In the case of books published electronically, however,
the share of value and the publisher's risk attributed
to many of these functions is eliminated. The
publisher's contributed value to a digitized publication
will then consist of a royalty advance, editorial and
publicity services, and the cost of marketing a
digitized and encrypted text from a website linked to
other websites of related interest. Since there will be
no retail markup and, in the case of books downloaded to
be read electronically, no printed copy, the cost to
consumers will be much less than for books published
conventionally and the share of revenues allocated to
the author will be much greater, reflecting the author's
proportionately greater share of contributed value, a
reapportionment of revenues enforced by competition
among websites for authors and customers.
There's
more of the same in his
Book Business: Publishing
Past Present & Future (New York, Norton 00).

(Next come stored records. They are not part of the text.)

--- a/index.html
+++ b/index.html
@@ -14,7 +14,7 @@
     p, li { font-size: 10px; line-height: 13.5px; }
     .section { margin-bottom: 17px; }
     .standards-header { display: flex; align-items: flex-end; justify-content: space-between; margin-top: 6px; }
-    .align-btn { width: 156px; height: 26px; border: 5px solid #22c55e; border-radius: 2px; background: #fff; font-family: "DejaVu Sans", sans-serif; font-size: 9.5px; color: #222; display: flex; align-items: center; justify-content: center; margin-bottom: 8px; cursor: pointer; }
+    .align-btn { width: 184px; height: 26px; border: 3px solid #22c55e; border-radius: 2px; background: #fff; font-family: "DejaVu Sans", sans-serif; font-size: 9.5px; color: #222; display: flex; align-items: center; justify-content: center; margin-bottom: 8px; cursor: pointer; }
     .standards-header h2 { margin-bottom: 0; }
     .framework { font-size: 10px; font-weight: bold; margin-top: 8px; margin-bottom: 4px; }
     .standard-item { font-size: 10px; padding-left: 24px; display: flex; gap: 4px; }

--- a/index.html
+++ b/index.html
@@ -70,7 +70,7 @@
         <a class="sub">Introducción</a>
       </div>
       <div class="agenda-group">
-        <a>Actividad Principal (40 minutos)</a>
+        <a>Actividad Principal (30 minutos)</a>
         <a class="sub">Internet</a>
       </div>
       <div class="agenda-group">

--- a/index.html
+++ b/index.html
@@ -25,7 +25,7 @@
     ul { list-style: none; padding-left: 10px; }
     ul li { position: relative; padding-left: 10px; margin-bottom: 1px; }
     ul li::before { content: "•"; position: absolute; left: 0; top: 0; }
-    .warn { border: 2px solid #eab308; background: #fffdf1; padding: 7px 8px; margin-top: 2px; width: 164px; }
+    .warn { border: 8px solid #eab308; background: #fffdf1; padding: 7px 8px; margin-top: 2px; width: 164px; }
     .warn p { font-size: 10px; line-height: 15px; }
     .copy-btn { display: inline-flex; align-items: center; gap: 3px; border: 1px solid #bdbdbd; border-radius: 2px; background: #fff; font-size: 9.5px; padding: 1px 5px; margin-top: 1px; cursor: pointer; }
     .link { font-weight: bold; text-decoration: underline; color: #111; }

new age publishing - the edition of one?
In 2001 we will
be releasing a report on Australian and overseas
electronic publishing experiments - usually authors
provide text to the publisher, who then pours that content
into a template and releases it over the Web. Have
your credit card details handy and you can receive the
latest opus via an email (usually as a PDF) or your
browser for display on your desktop machine, on a handheld
device such as a PalmPilot or as a printout.

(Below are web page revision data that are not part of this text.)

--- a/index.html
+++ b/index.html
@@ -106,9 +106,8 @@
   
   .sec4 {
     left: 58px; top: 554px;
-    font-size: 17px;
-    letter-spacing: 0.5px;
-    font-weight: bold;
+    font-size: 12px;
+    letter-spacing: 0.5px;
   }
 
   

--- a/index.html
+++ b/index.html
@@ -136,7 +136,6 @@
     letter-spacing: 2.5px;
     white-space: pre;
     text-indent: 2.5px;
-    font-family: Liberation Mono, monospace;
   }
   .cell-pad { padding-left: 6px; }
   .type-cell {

Start-ups such as Fatbrain,
Dissertation.Com
, E-Rights
and I-Universe
(and downmarket copycats such as 1stBooks)
may revolutionise specialist publishing or merely serve as
the digital version of the vanity press.
Much has been made in some circles of the "runaway
success" of isolated high-profile experiments such as
online publication of a Stephen King novel. For us,
the jury is still out, although we are sceptical about the
viability of the business model and the technological
solutions apart from a few niche markets. Two
examples may illustrate some of our concerns.
Bookface,
an Amazon.com affiliate, is essentially a promotional site
offering 'free' access to selected texts (no best-sellers,
much ephemera and public-domain work), which are displayed
online. The site is funded by advertising and
support from retailers and publishers. While it's
proponents claim that the experience will get people
"hooked on books", that's field of dreams
territory, akin to past trials involving distribution of
books with breakfast cereal or popular magazines.

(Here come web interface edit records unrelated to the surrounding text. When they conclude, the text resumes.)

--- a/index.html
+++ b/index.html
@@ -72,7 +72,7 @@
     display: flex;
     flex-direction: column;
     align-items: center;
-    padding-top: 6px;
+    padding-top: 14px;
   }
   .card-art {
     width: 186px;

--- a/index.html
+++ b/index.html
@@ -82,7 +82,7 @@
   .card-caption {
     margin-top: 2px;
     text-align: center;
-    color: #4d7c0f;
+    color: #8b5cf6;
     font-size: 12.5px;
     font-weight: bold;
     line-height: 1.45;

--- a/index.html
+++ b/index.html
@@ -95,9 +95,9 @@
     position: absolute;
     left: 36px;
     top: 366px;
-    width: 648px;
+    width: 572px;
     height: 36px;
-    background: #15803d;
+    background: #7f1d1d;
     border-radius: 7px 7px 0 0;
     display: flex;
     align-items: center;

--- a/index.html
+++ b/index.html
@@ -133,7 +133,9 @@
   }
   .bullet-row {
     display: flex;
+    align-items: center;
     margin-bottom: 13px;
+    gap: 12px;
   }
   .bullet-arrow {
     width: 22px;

Those getting paid for the distribution are happy but
there's no indication that the premises are correct and
outcomes achievable.
For those worried about divulging their credit card info
online, US-Dutch startup NetPack
plans to use bookshops to sell charge cards that when
swiped through a special reader at home or the office -
yes, you'll have to buy a special keyboard, probably one
specific to NetPack! - will allow you to download
someone's deathless prose. Our confidence in the
proposal wasn't heightened when twenty out of twenty
attempts to access the site resulted in our browsers (four
browsers on three machines) falling over.